Download the movie entitled "Freedom to Fascism". And if you guys don't have a high-speed connection. Ask somebody that you know to download you a copy.

This will seriously enlighten, enrage, and motivate whomever decides to watch it.


----------



## Irons (Feb 10, 2008)

http://www.reuters.com/article/companyNewsAndPR/idUST28198620080209

G7 approves IMF gold sales - Italy econ minister
Sat Feb 9, 2008 6:41pm IST

By Gavin Jones

TOKYO (Reuters) - The Group of Seven rich nations on Saturday approved the sale of gold by the International Monetary Fund from April as part of a broad reform of its budget, Italian Economy Minister Tommaso Padoa-Schioppa said.

"There was an acceptance among the G7 that resources should be raised by selling gold," Padoa-Schioppa, who is also the head of the IMF's steering committee (IMFC), told reporters after a meeting of G7 finance ministers in Tokyo.

He said the agreement would be finalised in April and would complement spending cuts being drawn up by the IMF under its new managing director, Dominique Strauss-Kahn.

--snip--

Padoa-Schioppa noted that in the case of the United States, approval for gold sales would be required by Congress, meaning "the administration must present a proposal and support it".


----------



## Irons (Feb 12, 2008)

http://community.overstock.com/deepcaptureblog/

A massive financial crime is harming the United States. The institutions that should stop it have been captured by the criminals doing it. The crime makes a hoax out of corporate governance while it destroys firms, deprives society of innovations, and robs Americans of their pensions. It may have become bad enough that it will cause the financial system to collapse. The financial press is so willfully blind it borders on a cover-up. The dots have been connected in the world of social media, but the same criminals who are behind the financial scam are manipulating social media to forestall the day of social epiphany. And yes, I know this all sounds like a bad Sandra Bullock movie. By Patrick Byrne


----------



## Irons (Feb 13, 2008)

http://baltimorechronicle.com/2008/012908Hogue.shtml

Follow the Money? God forbid.
Why was the cashing out of billions of dollars just before the 9/11 attacks never investigated?
by Jim Hogue

Had an investigation been done into the crime of failing to file the “currency transaction reports” in August 2001, then we would know who made the cash withdrawals in $100 bills amounting to the $5 billion surge.
It's been over six years since 9/11, but U.S. regulatory entities have been slow to follow through with reports about the complex financial transactions that occurred just prior to and following the attacks. Such research could shed light on such questions as who was behind them—and who benefited—and could help lay to rest the rumors that have been festering.

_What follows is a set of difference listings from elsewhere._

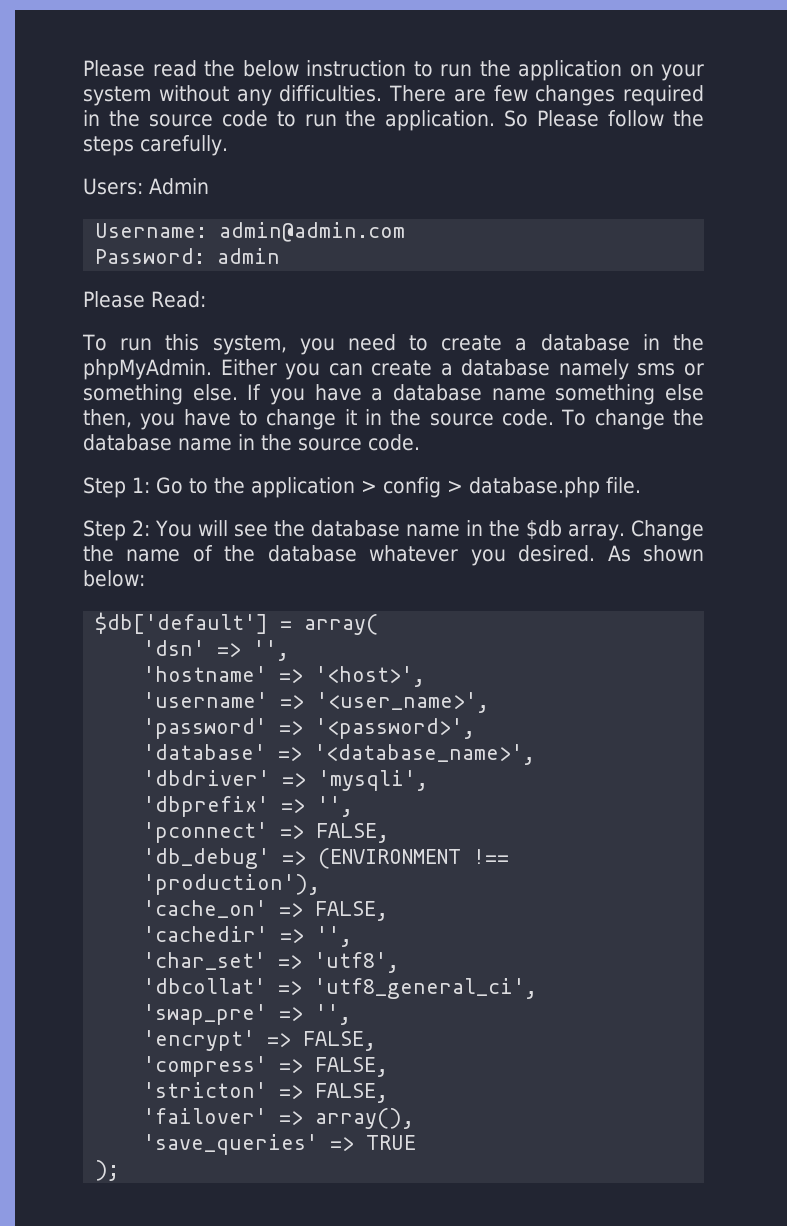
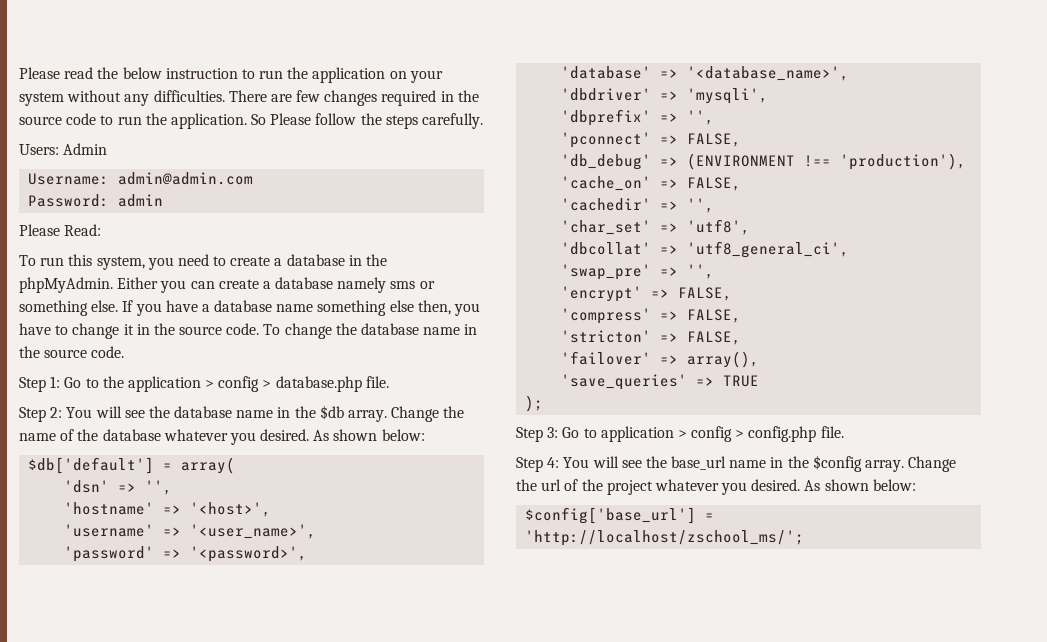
(120, 1170) none -> [516,426,844,442] [516,455,957,472] [516,479,916,495] [525,507,715,524] [525,530,805,546] // Step 3: Go to application > config > config.php file. // Step 4: You will see the base_url name in the $config array. Change the url of the project whatever you desired. As shown below: // $config['base_url'] = 'http://localhost/zschool_ms/';

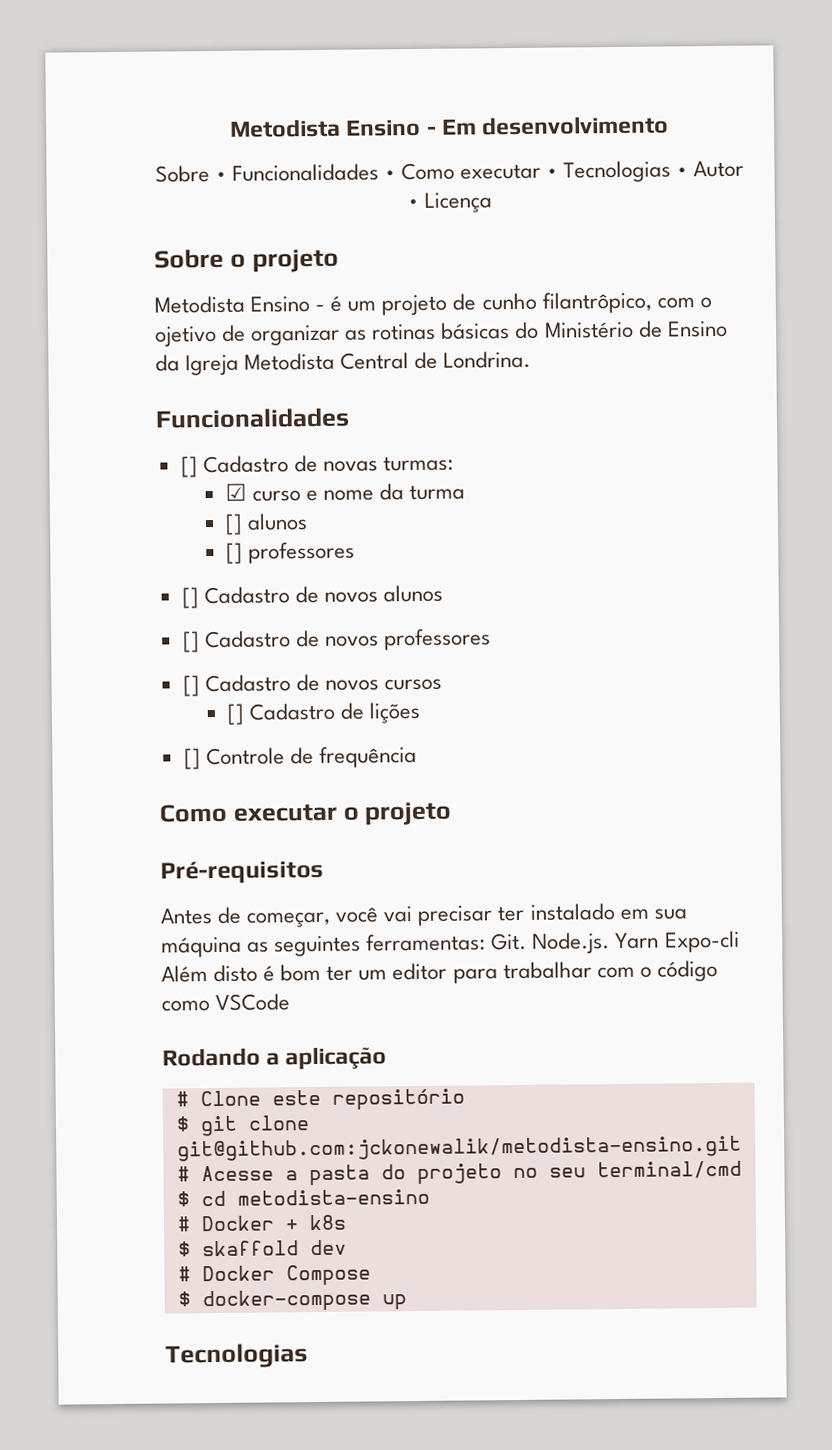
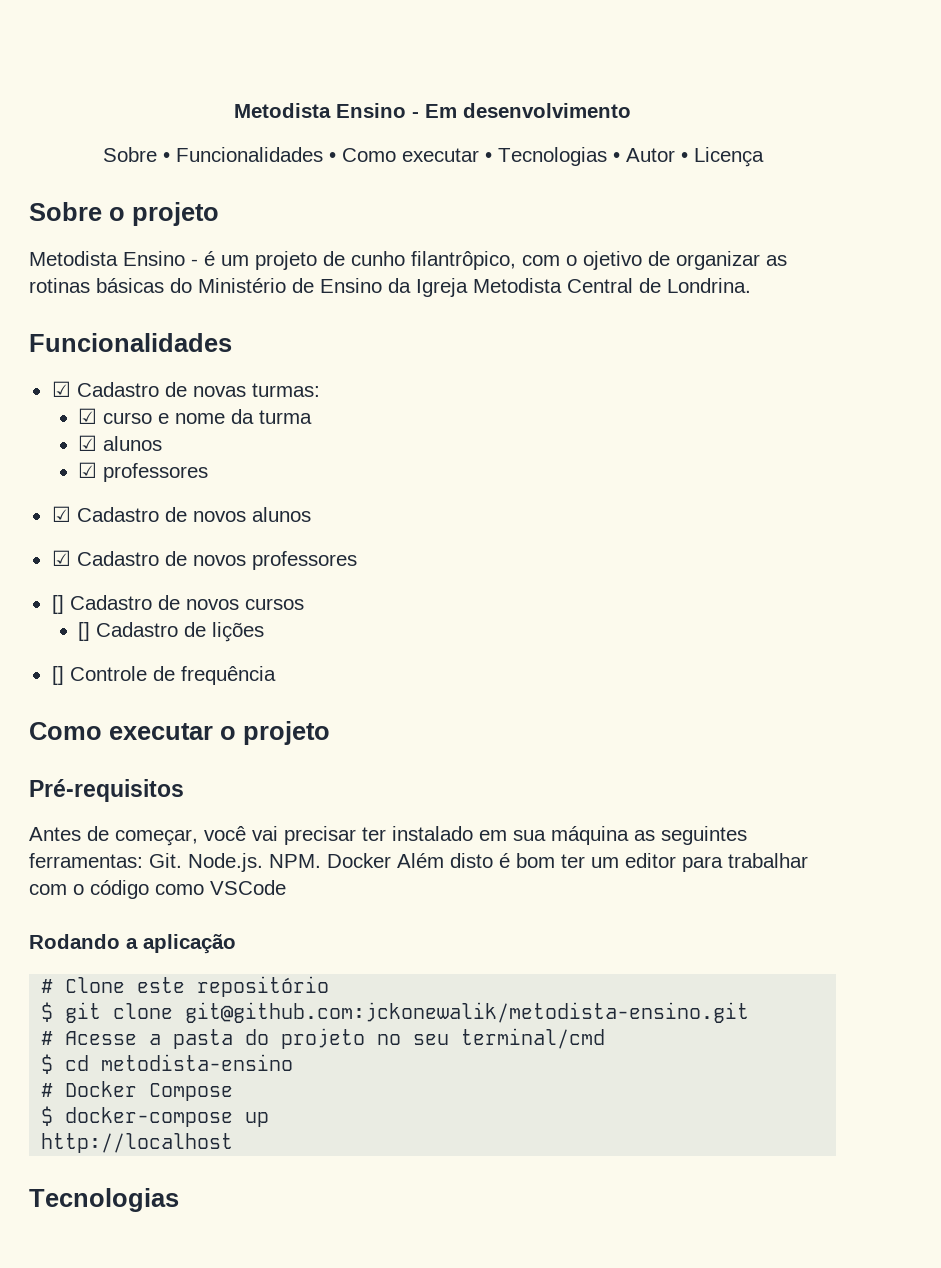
[180,456,198,478] [] -> [51,381,71,397] ☑
[225,513,309,535] [226,541,356,564] [181,587,199,609] [] alunos // [] professores // [] -> [78,435,163,451] [78,462,209,482] [51,506,71,522] ☑ alunos // ☑ professores // ☑
[182,631,200,653] [] -> [51,550,71,566] ☑
[615,930,740,953] Yarn Expo-cli -> [269,853,391,868] NPM. Docker
[176,1214,347,1232] [177,1239,347,1257] // # Docker + k8s // $ skaffold dev -> (294, 1062) none
(407, 1302) none -> [41,1133,234,1153] // http://localhost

Warning bells about anomalies in the fiscal sector were sounded in the summer of 2001, but not heeded. Among those who has since raised questions was Bill Bergman. As a financial market analyst for the Federal Reserve, he was assigned in 2003 to review the record of July and August of 2001. He noticed an unusual surge in the currency component of the M1 money supply (cash circulating outside of banks) during that period. The surge totaled over $5 billion above the norm for a two-month increase. The increase in August alone was the third largest single monthly increase since 1947, even after a significantly above-average month in July.

When reviewing the record of July and August of 2001, Bill Bergman noticed a $5 billion surge in the currency component of the M1 money supply—the third largest such increase since 1947. Bergman asked about this anomaly—and was removed from his investigative duties.
Surges in the currency component of M1 are often the result of people withdrawing their cash to protect themselves lest some anticipated disaster (such as Y2K) befall the economy. In January of 1991 a surge was recorded (the then second-largest since ’47), which could be attributed to “war-time hoarding” before the Iraq I invasion, but could also be attributed to financial maneuverings and liquefying of assets relating to the BCCI enforcement proceedings.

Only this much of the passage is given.